Organizada por Sanitas Mayores y la Universidad Pompeu Fabra en Barcelona el pasado mes de noviembre, la jornada fue inaugurada por el Profesor Graham Stokes, Director General de Cuidados de la Demencia en Bupa, su intervención sirvió para poner de manifiesto el difícil panorama con el que se enfrentan cada día las personas con demencia y sus cuidadores.

Entornos adaptados

Los datos del Estudio Sanitas Barreras Físicas y Alzheimer muestran que un 43% de los pacientes con demencia se enfrentan con espacios poco o nada adaptados cada vez que salen de casa, y ocho de cada diez cuidadores sostienen que no detectan un compromiso social para convertir las ciudades en entornos más amigables con estas enfermedades.

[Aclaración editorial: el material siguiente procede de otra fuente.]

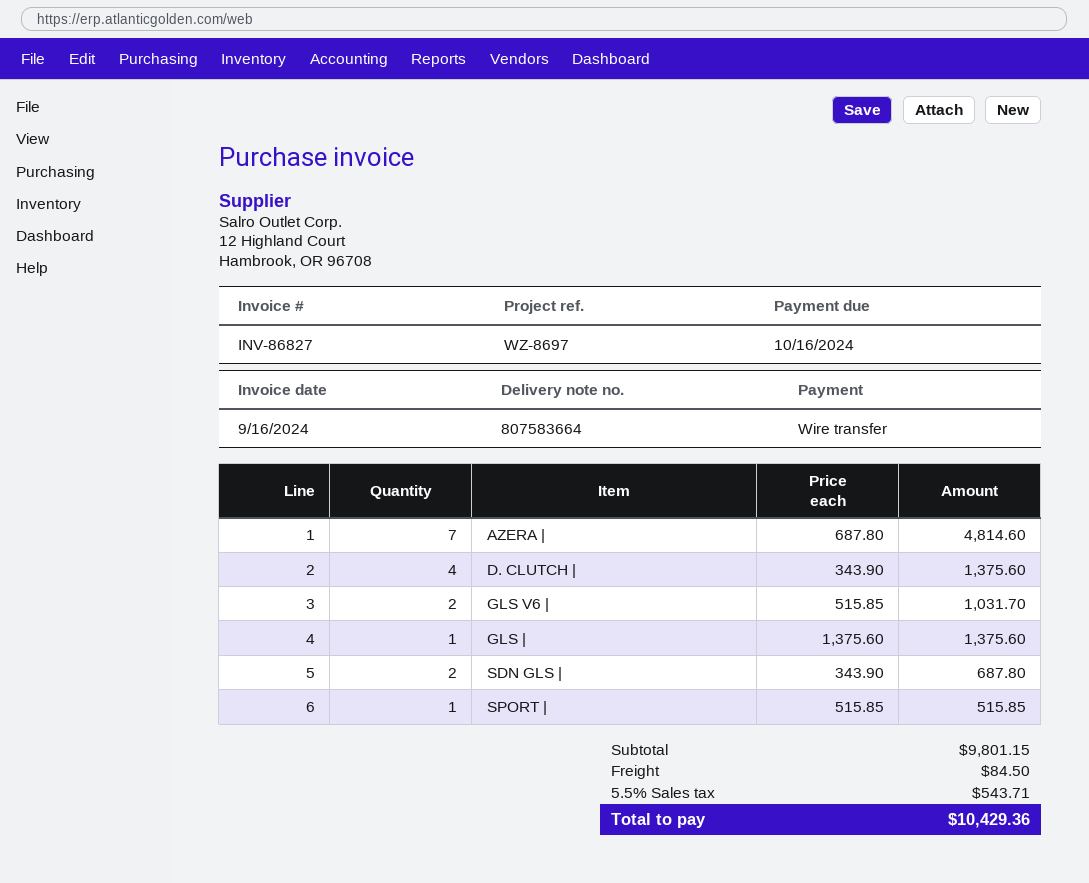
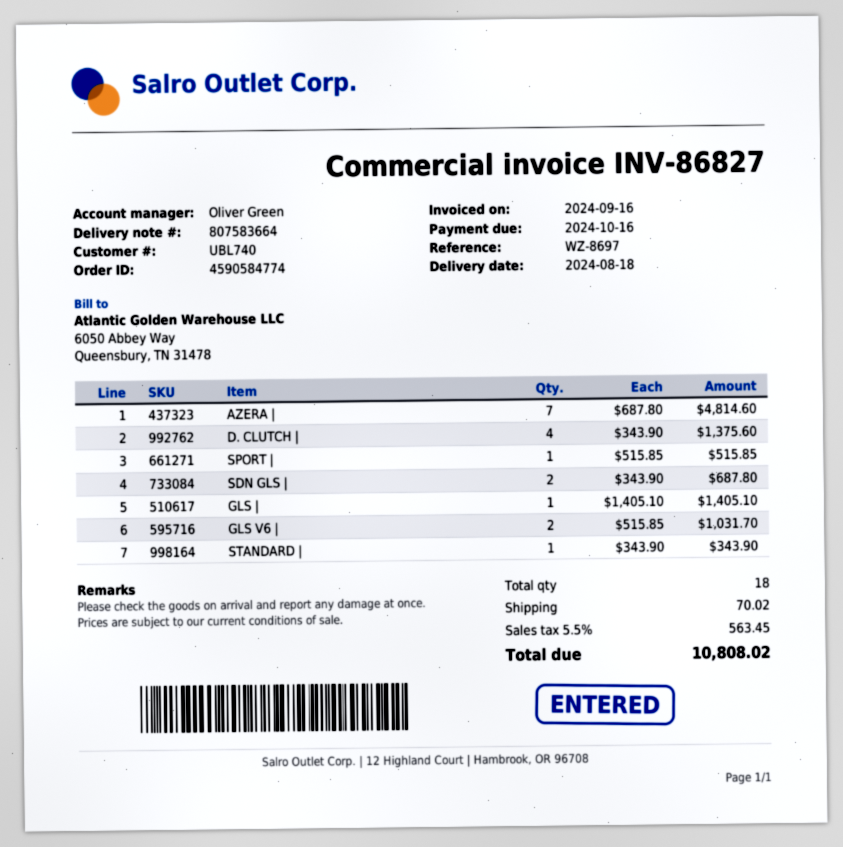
GLS |: 1 x 1375.60 = 1375.60 -> 1 x 1405.10 = 1405.10
STANDARD |: none -> 1 x 343.90 = 343.90
shipping: 84.50 -> 70.02
tax: 5.5% = 543.71 -> 5.5% = 563.45
total: 10429.36 -> 10808.02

Expertos arquitectos han señalado el hogar como el punto inicial de dichas actuaciones, pues la mayoría de los pacientes son atendidos en domicilios privados, pero muy pocos disponen de zonas y accesos adaptados.

Tratamientos no farmacológicos

La Doctora Carme Solé, de Blanquerna (Universitat Ramon Llull), investiga terapias no farmacológicas en Sanitas Mayores, con salas multisensoriales y terapia Snoezelen, y afirma que “están recogiendo resultados esperanzadores a nivel cognitivo, afectivo y de calidad de vida utilizando estímulos visuales (pintura fluorescente, proyectores de luz, linternas), auditivos (panel de sonidos, música), olfativos y gustativos (aromas, degustaciones), táctiles (peluches, texturas), vestibulares (columpios, hamacas) y propioceptivos (sillas, almohadas, piscina de bolas)”

En conclusión, cuidar el entorno físico y ambiental de los pacientes incide positivamente en su atención y de sus cuidadores.